• What is required:
How many lines below include the string "none"? State the number alone.

Change detection data:
______

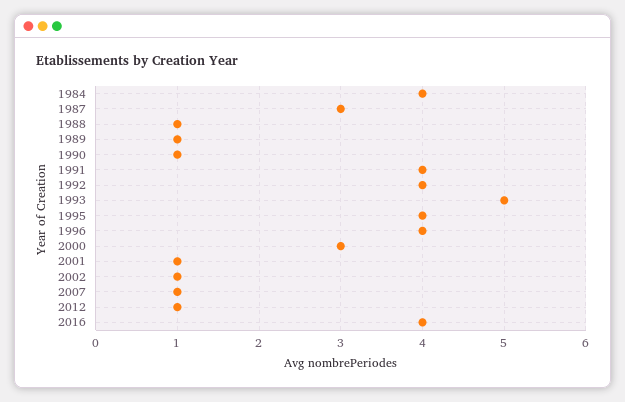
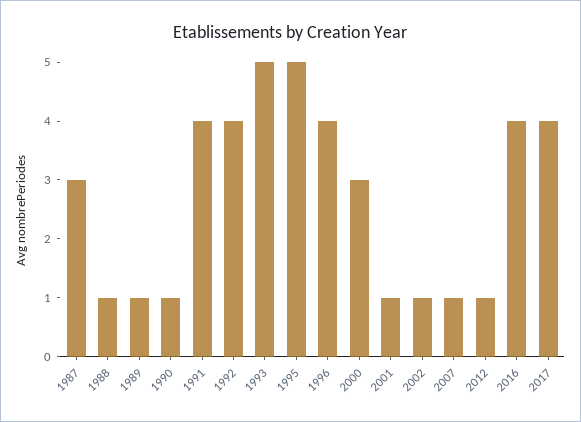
1984: 4 -> none
1995: 4 -> 5
2017: none -> 4

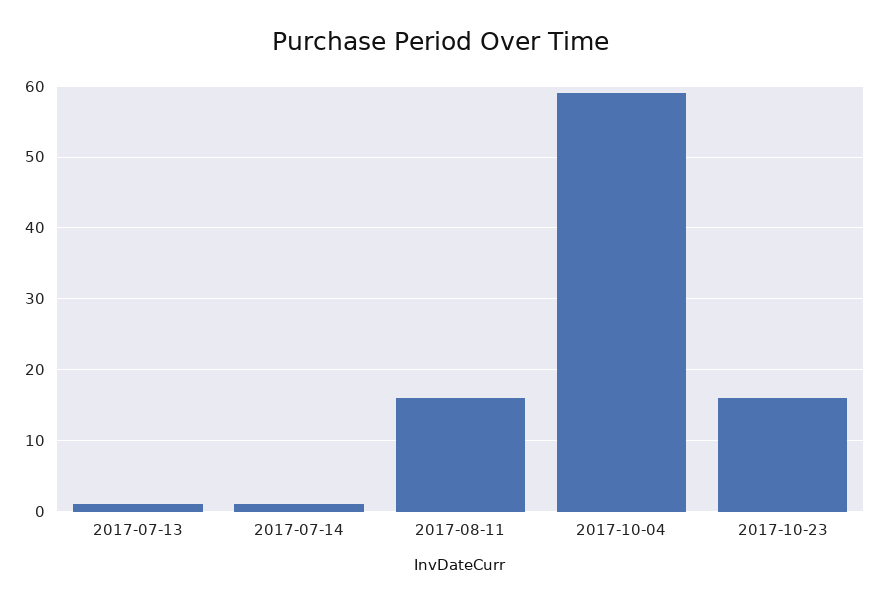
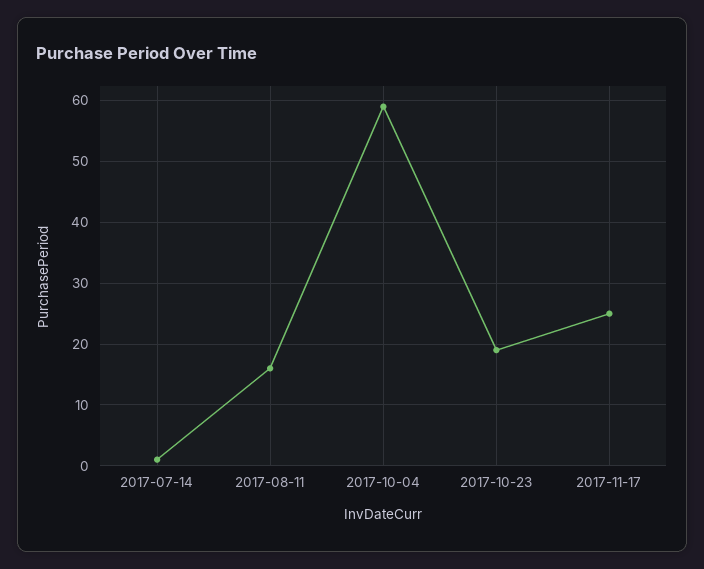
2017-07-13: 1 -> none
2017-10-23: 16 -> 19
2017-11-17: none -> 25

______

• Task solution:
4